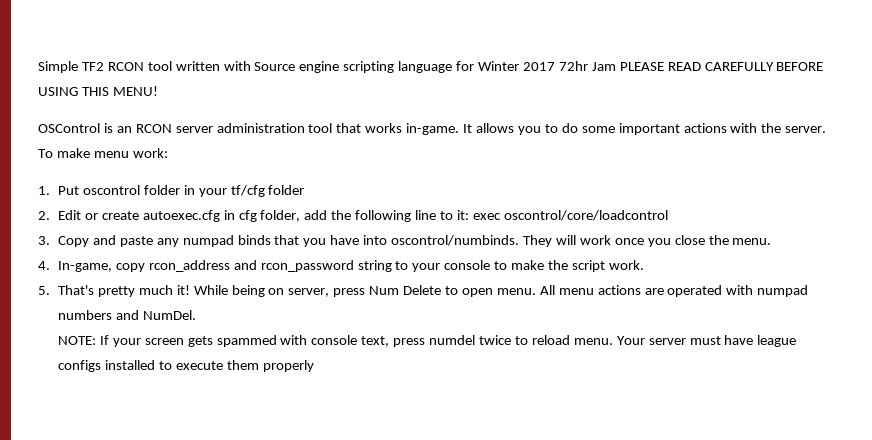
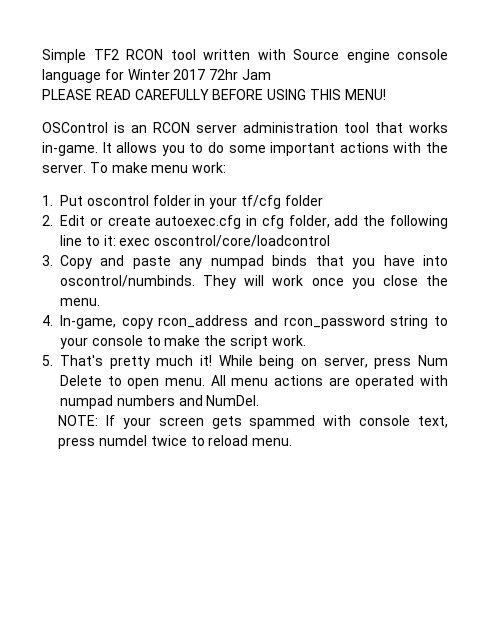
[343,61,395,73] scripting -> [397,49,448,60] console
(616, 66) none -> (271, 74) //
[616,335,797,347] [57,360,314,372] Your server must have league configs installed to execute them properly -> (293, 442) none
○ ○ ○
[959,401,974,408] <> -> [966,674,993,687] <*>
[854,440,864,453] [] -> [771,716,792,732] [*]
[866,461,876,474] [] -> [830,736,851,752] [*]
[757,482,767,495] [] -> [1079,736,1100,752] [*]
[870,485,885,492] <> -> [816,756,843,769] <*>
○ ○ ○
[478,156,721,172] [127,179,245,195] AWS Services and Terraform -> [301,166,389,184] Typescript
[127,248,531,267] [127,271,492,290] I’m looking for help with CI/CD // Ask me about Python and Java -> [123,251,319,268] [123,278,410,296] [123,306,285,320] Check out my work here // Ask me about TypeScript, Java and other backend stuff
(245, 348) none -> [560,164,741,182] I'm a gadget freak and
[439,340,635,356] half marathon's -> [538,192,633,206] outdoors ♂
○ ○ ○
● Exercise aim: Pull out every line of the records that includes the string "none".

● Answer section:
(616, 66) none -> (271, 74) //
[616,335,797,347] [57,360,314,372] Your server must have league configs installed to execute them properly -> (293, 442) none
(245, 348) none -> [560,164,741,182] I'm a gadget freak and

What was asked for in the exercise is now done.